Copy all records exactly; omit pictures.

(Extracted data entries)
^^^^

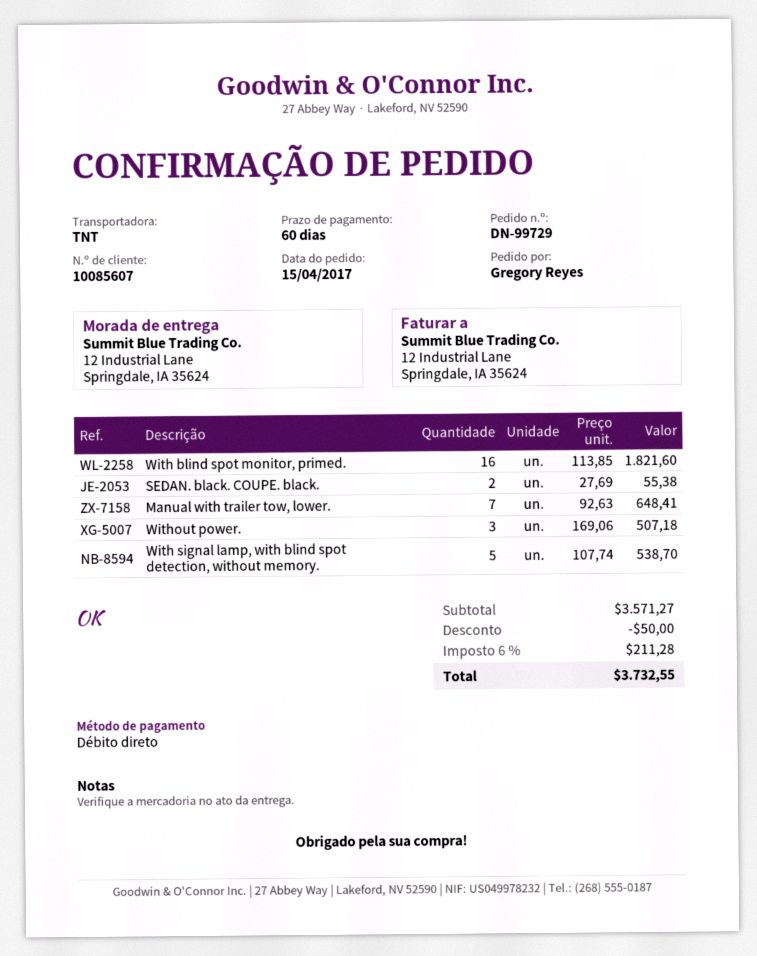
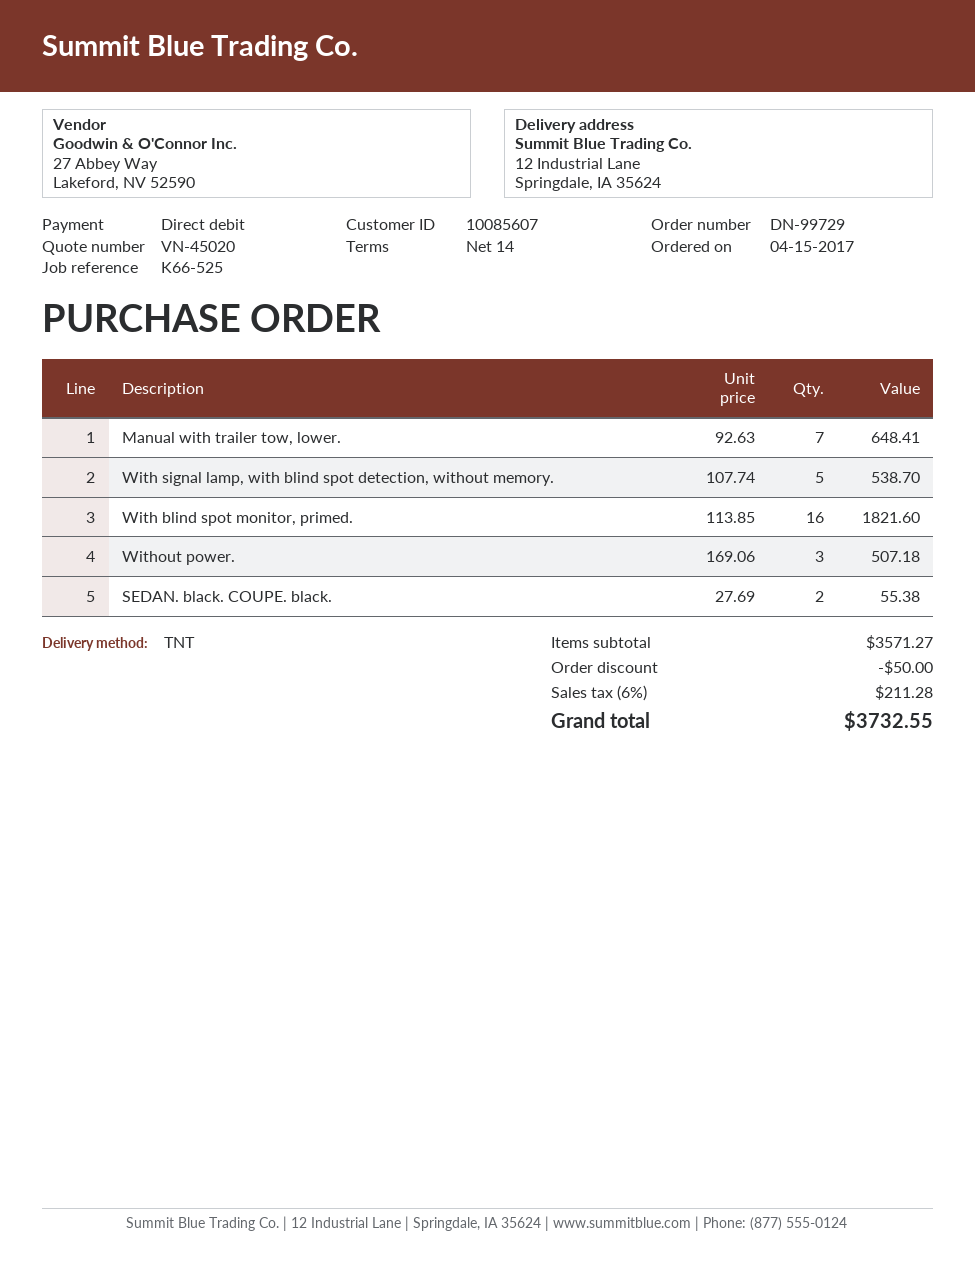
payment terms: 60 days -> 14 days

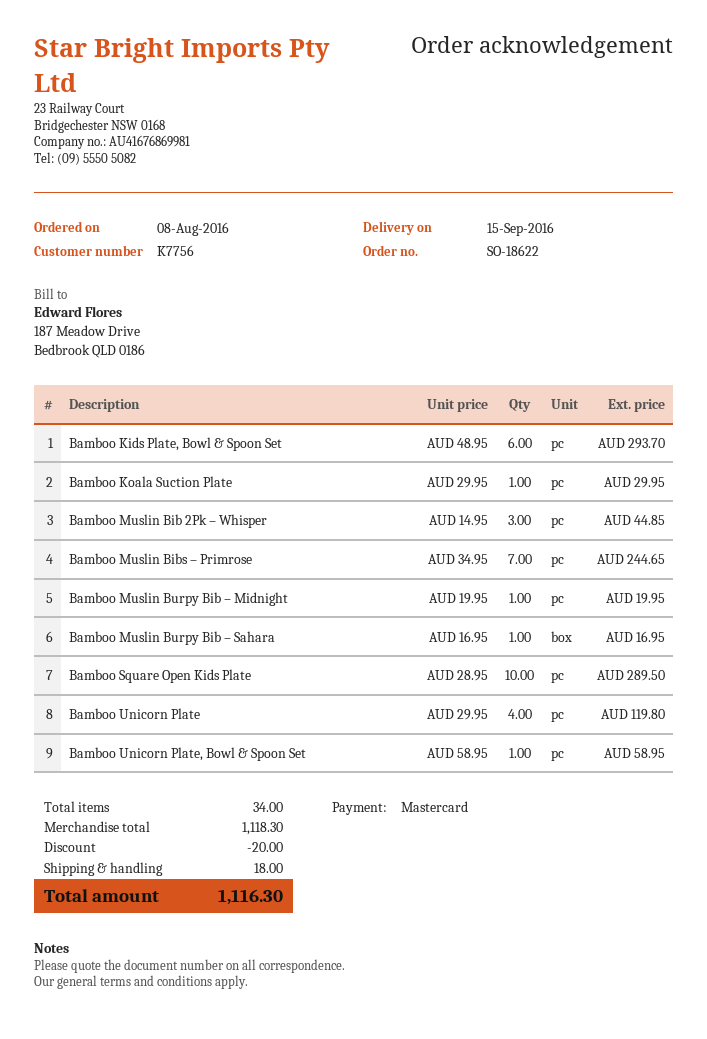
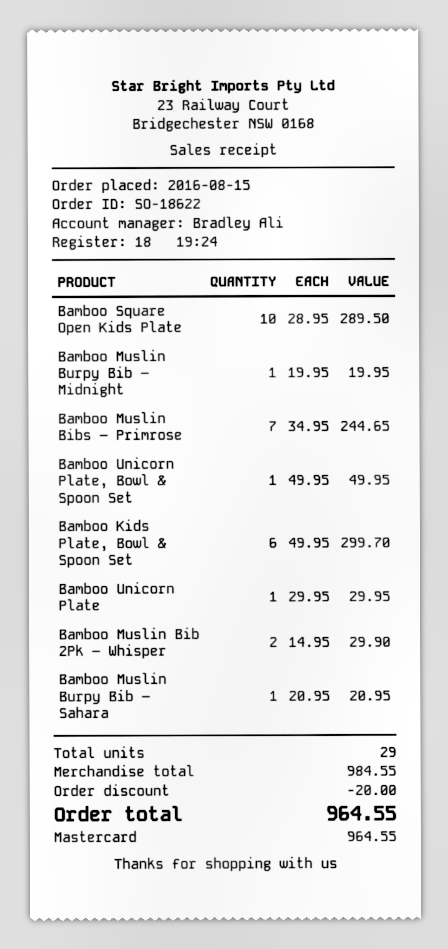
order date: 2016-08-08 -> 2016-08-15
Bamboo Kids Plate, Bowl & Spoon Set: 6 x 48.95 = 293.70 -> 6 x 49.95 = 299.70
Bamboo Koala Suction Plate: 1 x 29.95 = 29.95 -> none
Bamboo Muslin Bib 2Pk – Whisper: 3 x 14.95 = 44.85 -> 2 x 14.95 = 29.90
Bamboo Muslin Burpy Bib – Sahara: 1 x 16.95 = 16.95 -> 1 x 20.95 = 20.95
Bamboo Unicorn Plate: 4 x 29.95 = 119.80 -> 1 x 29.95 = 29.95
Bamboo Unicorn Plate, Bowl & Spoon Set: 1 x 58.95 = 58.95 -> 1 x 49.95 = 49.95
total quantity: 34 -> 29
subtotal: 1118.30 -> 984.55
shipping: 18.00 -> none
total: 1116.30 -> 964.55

^^^^

▶ **Result below**:
payment terms: 60 days -> 14 days

order date: 2016-08-08 -> 2016-08-15
Bamboo Kids Plate, Bowl & Spoon Set: 6 x 48.95 = 293.70 -> 6 x 49.95 = 299.70
Bamboo Koala Suction Plate: 1 x 29.95 = 29.95 -> none
Bamboo Muslin Bib 2Pk – Whisper: 3 x 14.95 = 44.85 -> 2 x 14.95 = 29.90
Bamboo Muslin Burpy Bib – Sahara: 1 x 16.95 = 16.95 -> 1 x 20.95 = 20.95
Bamboo Unicorn Plate: 4 x 29.95 = 119.80 -> 1 x 29.95 = 29.95
Bamboo Unicorn Plate, Bowl & Spoon Set: 1 x 58.95 = 58.95 -> 1 x 49.95 = 49.95
total quantity: 34 -> 29
subtotal: 1118.30 -> 984.55
shipping: 18.00 -> none
total: 1116.30 -> 964.55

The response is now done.